HansUrs von Balthasar
MARY FOR TODAY
Original title: Maria fur haute 1987
Translator by Robert
Nowell
St. Paul Publications1988
3. The teacher of the
Church
What Mary wants throughout
the ages of the Church is not that we should venerate her as an
individual but that we should recognise the depth of God's
love in the work of his incarnation and redemption. Since
she lived in the house of the beloved disciple, it
would be astonishing if the gospel of the love of the triune God made manifest
in Christ had not been inspired also by her presence and what she had to say.
Certainly it is characteristic that the first apparition of Our Lady about' which
we learn from trustworthy sources is the vision of Origen's pupil Gregory the
Wonder-worker, recounted by Gregory of Nyssa, which
he had when preparing to be ordained as a bishop. While
one night he was pondering on the words of faith, a
form appeared to him, an old man in the attitude and dress of a priest, who
told him he would show him the divine wisdom in order to remove his uncertainty.
Then he gestured sideways with his hand and showed him another form
of more than human dignity and almost unbearable splendour. This said to John the Evangelist
that he should expound the mystery of faith to the young man, whereupon John said he would gladly comply with the wishes of the mother of the Lord, and explained the mystery of the Trinity to Gregory in clear words. Gregory wrote what was said down at once and later preached on this to the people (Patrologia graeca vol. 10 cols 984-988, vol. 46 cols 909-913). It is one of the finest and clearest credal formulae that we have.
Mary's concern
is also made clear in the words that Ephraem the Syrian put into her mouth as
an address to her son:
"While I gaze on your outward form which can be seen with physical eyes, my spirit comprehends
your hidden form. With my eyes I see the form of Adam, in your hidden form I see the Father dwelling in you. It is only to me that you have shown your glory in both forms. May the Church too, like your mother, see you both in your visible and in your mysterious form!"
It is
only in heaven that we shall appreciate how much the Church owes to Mary in understanding the faith, and indeed the "simple" much more than the "clever and wise". It would
thus be impossible to write a history of Mary's teaching through the centuries. But we can venture to say something about the sense and meaning of the apparitions of Our Lady that have been so many in recent times. Because Mary was so contemplative on earth, says Adrienne von Speyr, she can be so active in heaven, namely by letting the Church share in the superabundance of her memory. Simply by the fact that she shows herself she already leads us into the mystery of what the Church is in its essential nature: a pure work of God's grace. Mary is able, precisely in a spirit of complete humility, to point to herself because she is thereby pointing to nothing other than what God's almighty grace is capable of and at the same time what we should strive after in order to become proper vessels for this grace, in order to play the real role of the Church (as the body and bride of Christ) correctly in its mission of salvation for the world.
Again
and again in recent Marian apparitions the rosary has played a part: it has happened that Mary has fingered the beads along with those praying the rosary. Why should this be?
So that
we should prefer to pray to
her and
not to Christ or to the Father? On
the contrary, so
that it is from her
point of view, from her
memory that we
should look at the mysteries of Jesus's
life, and thereby at those of the trinitarian embodiment of salvation. Our eyes
are bleary and dull: if you will forgive the metaphor, we
must put on Mary's spectacles in order to see exactly.

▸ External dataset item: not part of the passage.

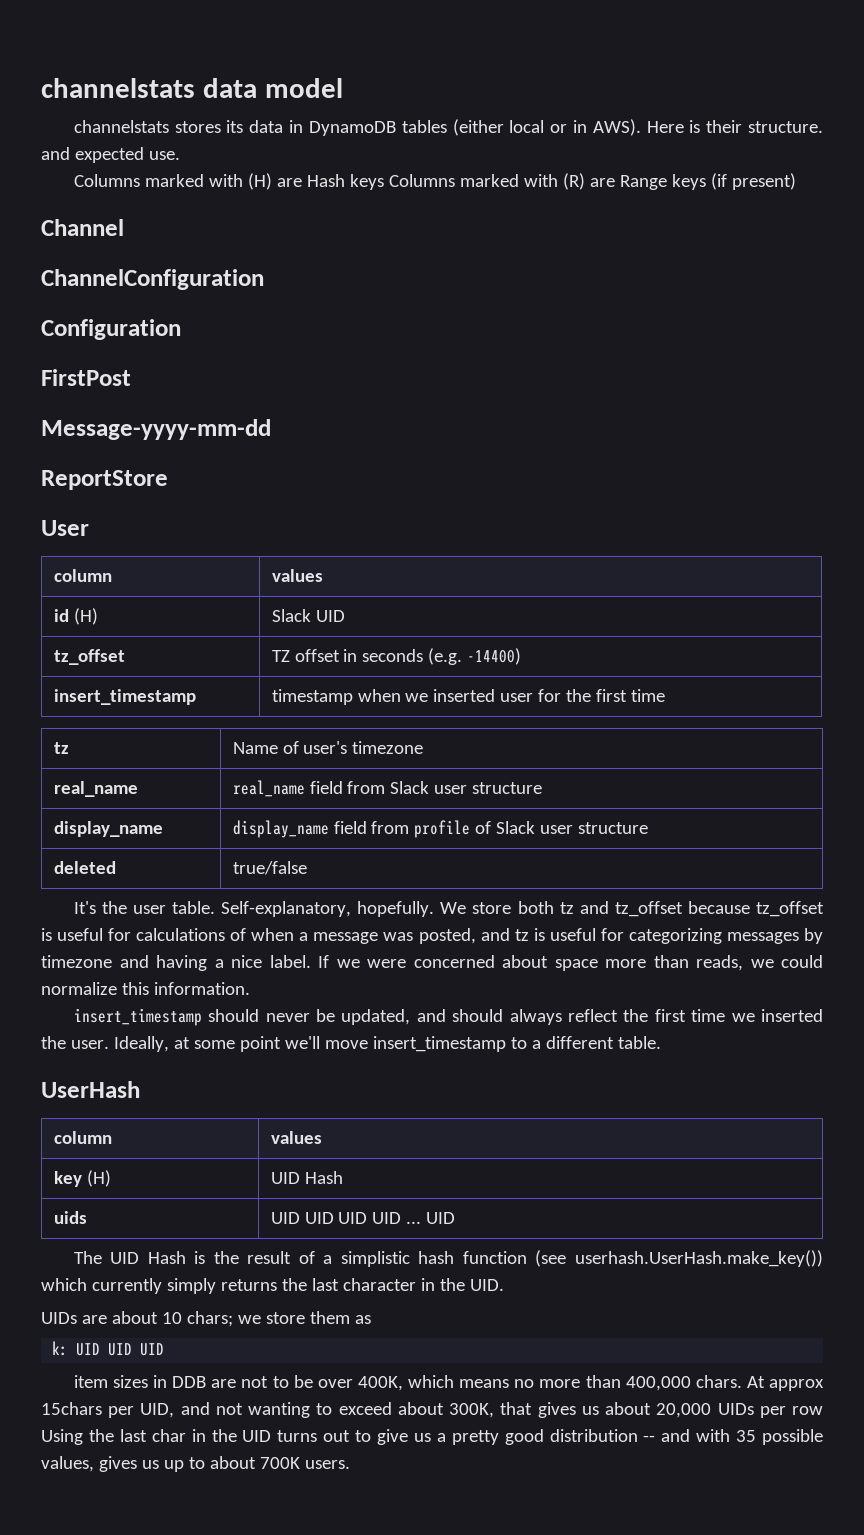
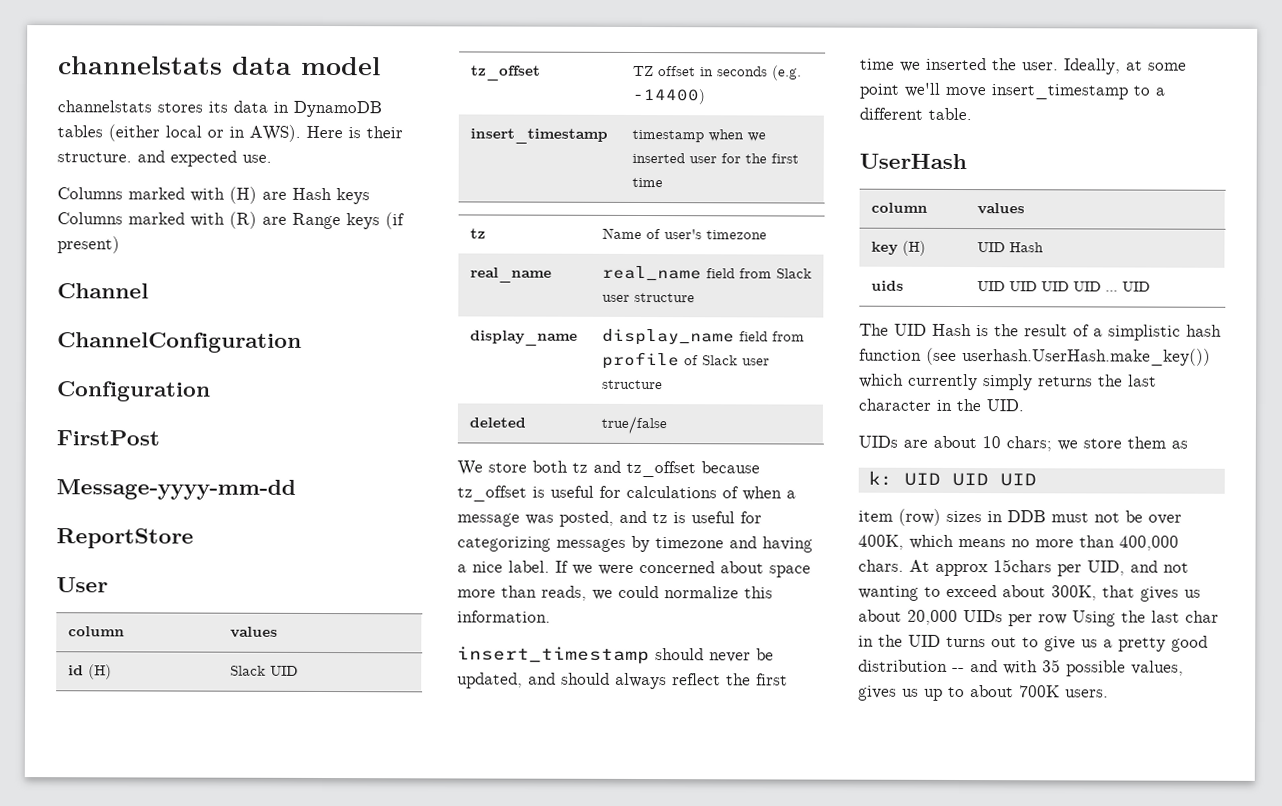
[73,901,435,917] It's the user table. Self-explanatory, hopefully. -> (668, 425) none
(108, 1381) none -> [898,508,941,526] (row)
[211,1376,289,1388] are not to -> [1051,512,1120,523] must not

"He who was scourged for our sake":
what this means only becomes to some extent
clear to us if we are aware of the effect
this scourging had on Mary's mind and heart. It is not
a question of a little bit of sympathy:
the weeping daughters of Jerusalem were
turned back on the way to the cross.
But his mother walked alongside unrecognised and
veiled, in complete strength and at the same time weakness: her heart is the true napkin of the legendary
Veronica. What Christ
is for her, what God is for her, becomes the primal and primary image of
what he should be for us, and this takes
place when in simplicity we try to look through her at the mysteries
of our redemption.
We are
forgetful. Things we have already heard
of too often fade in our memory. But
Mary's memory is throughout all these thousands of
years as fresh as on the first day. Let us let her appear daily before our eyes, as she may appear visibly to children she has chosen. There is no abyss between them and us. Rather it is as John the Evangelist says, that for living Christians faith
and knowledge are one. "We have believed, and have come to know, that
you are the Holy One of God" (In 6:69). "Now we know that you
know all things ... ; by this we believe
that you came from God" (In 16:30). Faith is the surrender
of the entire person: because Mary from the start surrendered everything,
her memory was the unsullied tablet on which the Father, through
the Spirit, could write his entire Word.